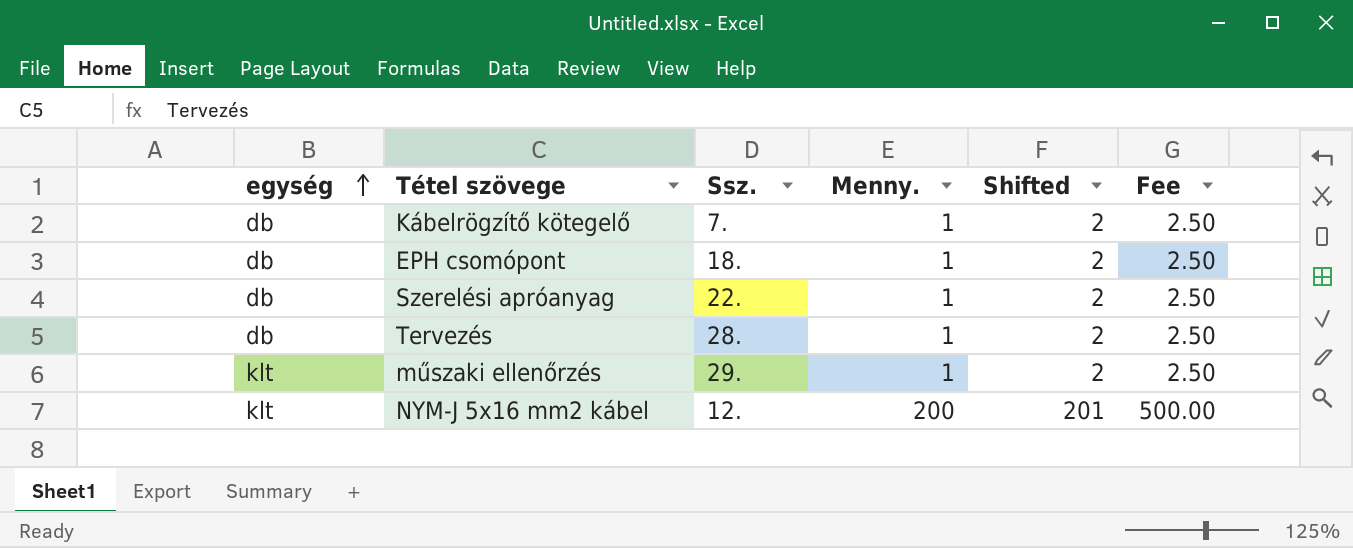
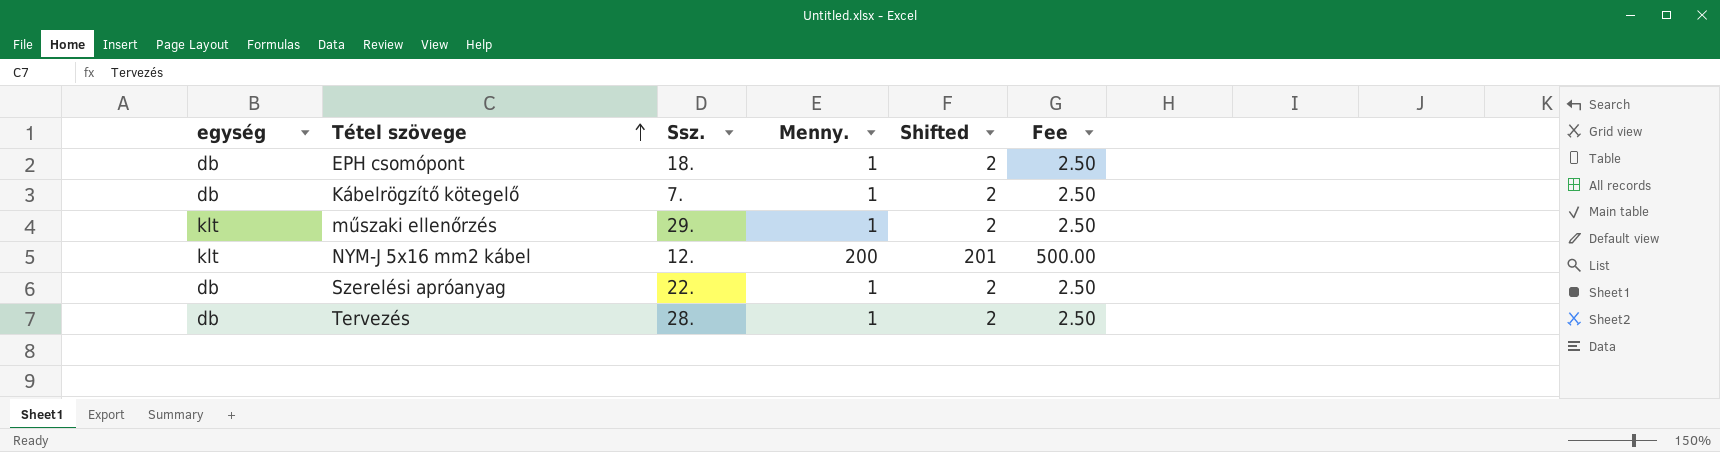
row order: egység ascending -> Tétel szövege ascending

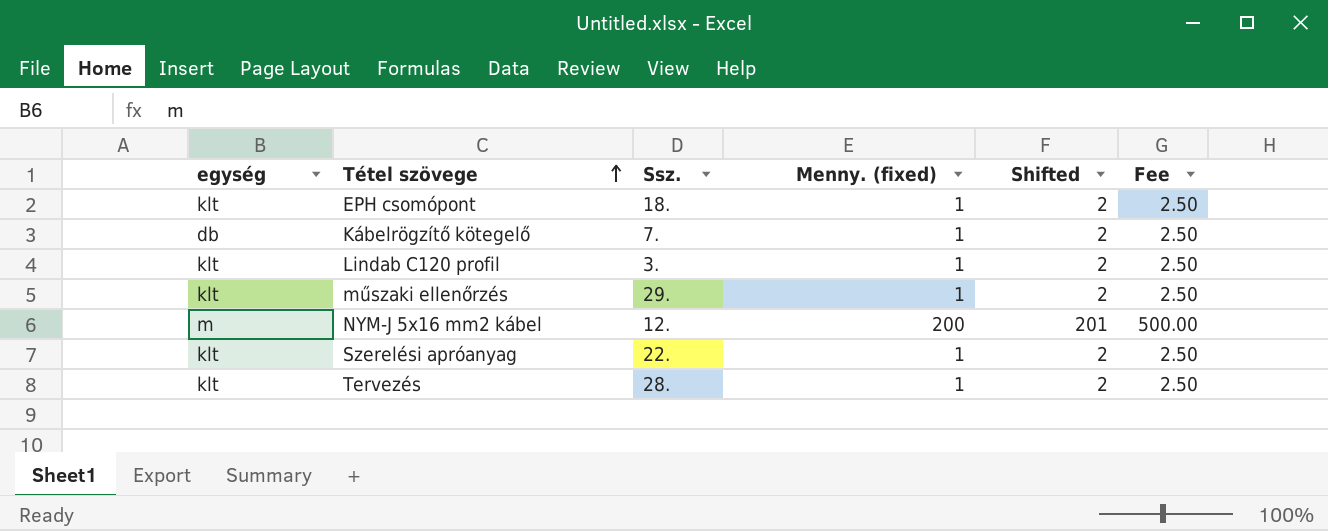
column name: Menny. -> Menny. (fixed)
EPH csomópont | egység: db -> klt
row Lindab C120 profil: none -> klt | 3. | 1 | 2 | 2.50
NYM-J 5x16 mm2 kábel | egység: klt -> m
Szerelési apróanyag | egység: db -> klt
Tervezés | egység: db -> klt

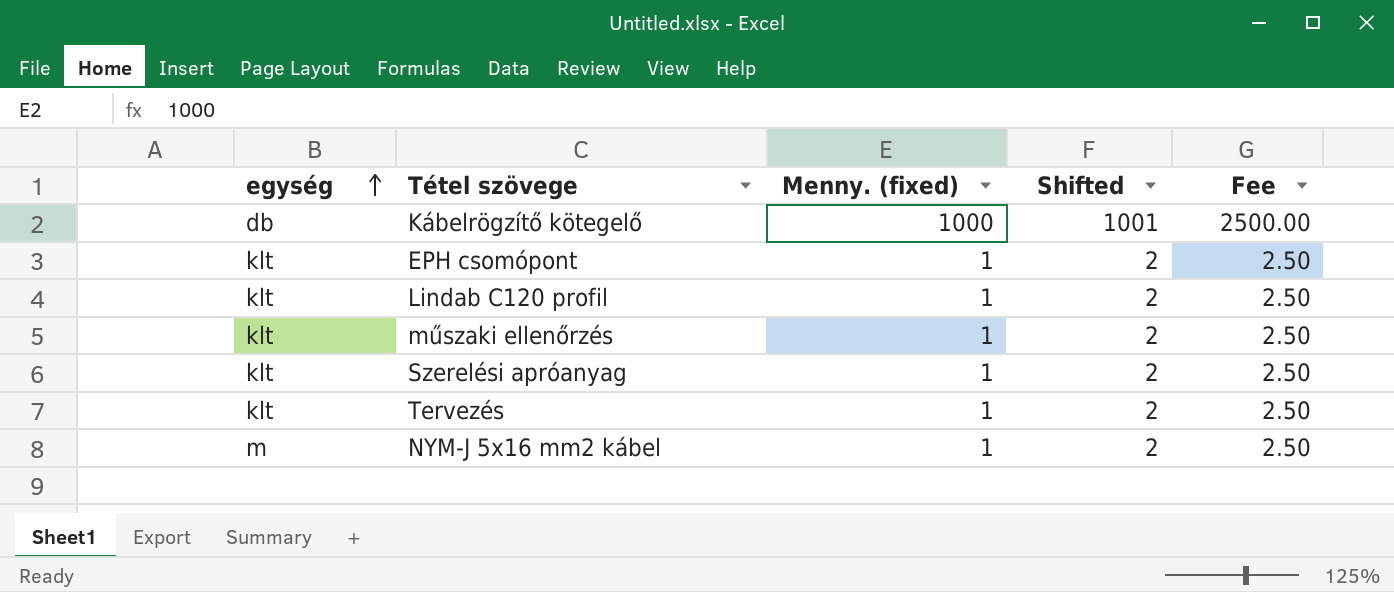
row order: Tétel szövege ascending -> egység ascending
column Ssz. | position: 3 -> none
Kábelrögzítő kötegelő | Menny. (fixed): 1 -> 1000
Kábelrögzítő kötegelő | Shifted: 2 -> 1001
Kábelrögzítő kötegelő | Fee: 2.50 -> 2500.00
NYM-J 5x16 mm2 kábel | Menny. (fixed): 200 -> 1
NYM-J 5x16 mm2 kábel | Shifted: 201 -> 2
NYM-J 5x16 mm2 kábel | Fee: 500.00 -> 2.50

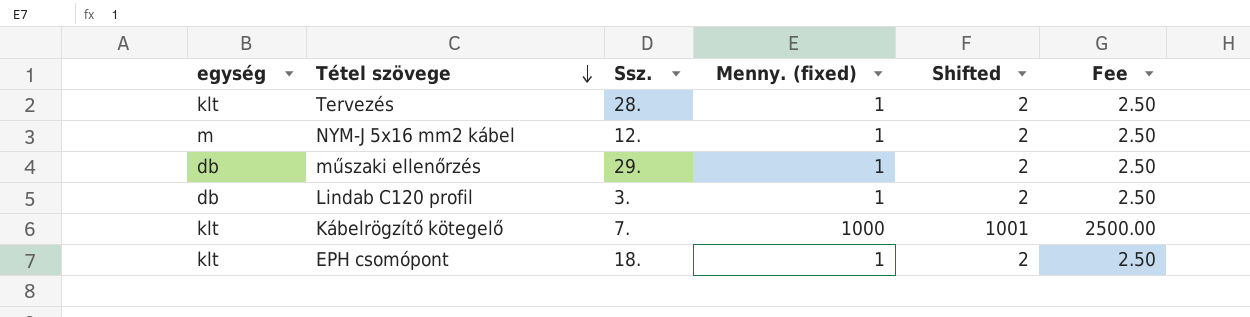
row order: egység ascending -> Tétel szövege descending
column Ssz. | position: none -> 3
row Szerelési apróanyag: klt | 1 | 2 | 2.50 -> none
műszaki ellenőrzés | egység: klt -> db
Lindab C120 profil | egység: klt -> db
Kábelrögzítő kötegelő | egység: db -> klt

+++

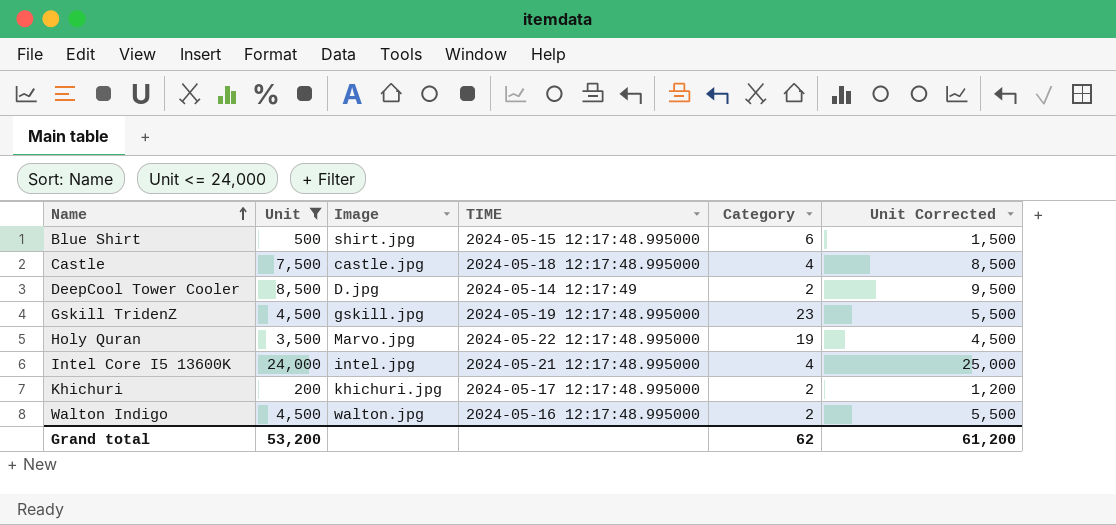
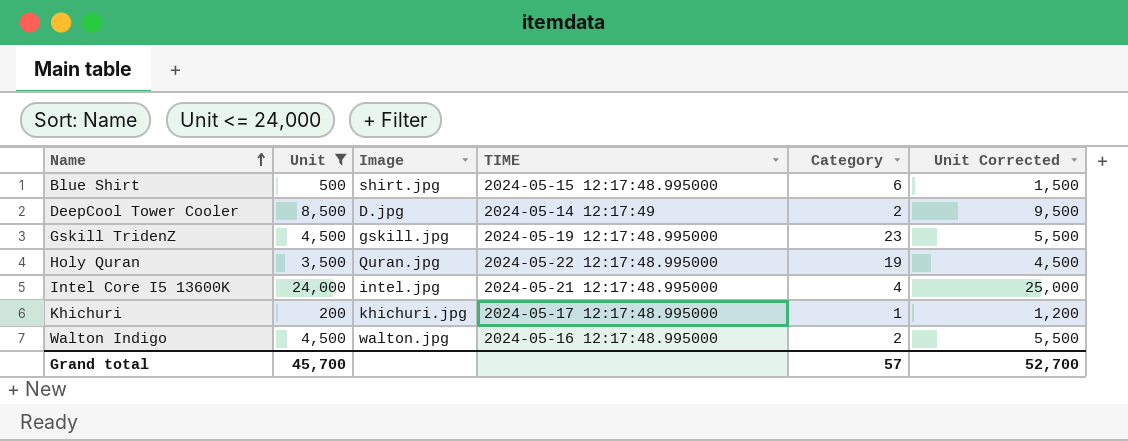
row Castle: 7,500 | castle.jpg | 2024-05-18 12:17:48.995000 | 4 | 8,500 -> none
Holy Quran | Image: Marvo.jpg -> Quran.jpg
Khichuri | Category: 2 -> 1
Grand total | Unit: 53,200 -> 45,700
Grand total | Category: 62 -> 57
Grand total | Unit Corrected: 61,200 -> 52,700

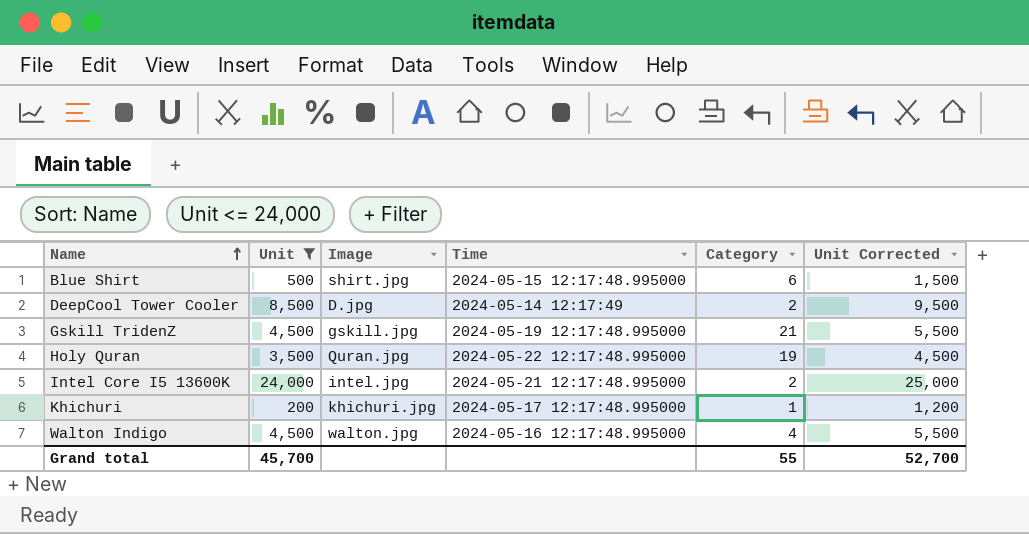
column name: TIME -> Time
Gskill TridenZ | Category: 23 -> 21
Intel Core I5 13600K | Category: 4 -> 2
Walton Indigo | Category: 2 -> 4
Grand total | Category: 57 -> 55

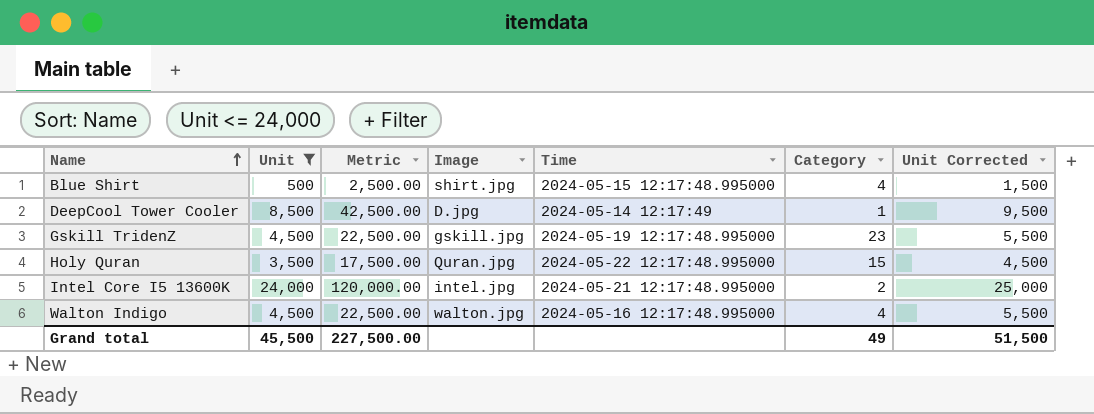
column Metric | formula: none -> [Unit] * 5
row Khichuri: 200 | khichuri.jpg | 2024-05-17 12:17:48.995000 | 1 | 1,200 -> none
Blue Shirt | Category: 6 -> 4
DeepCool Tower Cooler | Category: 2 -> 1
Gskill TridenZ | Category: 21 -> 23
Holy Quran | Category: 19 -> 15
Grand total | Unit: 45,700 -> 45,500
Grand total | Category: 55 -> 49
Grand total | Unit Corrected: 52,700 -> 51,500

+++

* _Task statement_
Copy the listing above exactly, but only from the line with "Kábelrögzítő kötegelő | Fee: 2.50 -> 2500.00" through the line with "Kábelrögzítő kötegelő | egység: db -> klt", including those two lines and excluding any picture.

* _Result below_
Kábelrögzítő kötegelő | Fee: 2.50 -> 2500.00
NYM-J 5x16 mm2 kábel | Menny. (fixed): 200 -> 1
NYM-J 5x16 mm2 kábel | Shifted: 201 -> 2
NYM-J 5x16 mm2 kábel | Fee: 500.00 -> 2.50

row order: egység ascending -> Tétel szövege descending
column Ssz. | position: none -> 3
row Szerelési apróanyag: klt | 1 | 2 | 2.50 -> none
műszaki ellenőrzés | egység: klt -> db
Lindab C120 profil | egység: klt -> db
Kábelrögzítő kötegelő | egység: db -> klt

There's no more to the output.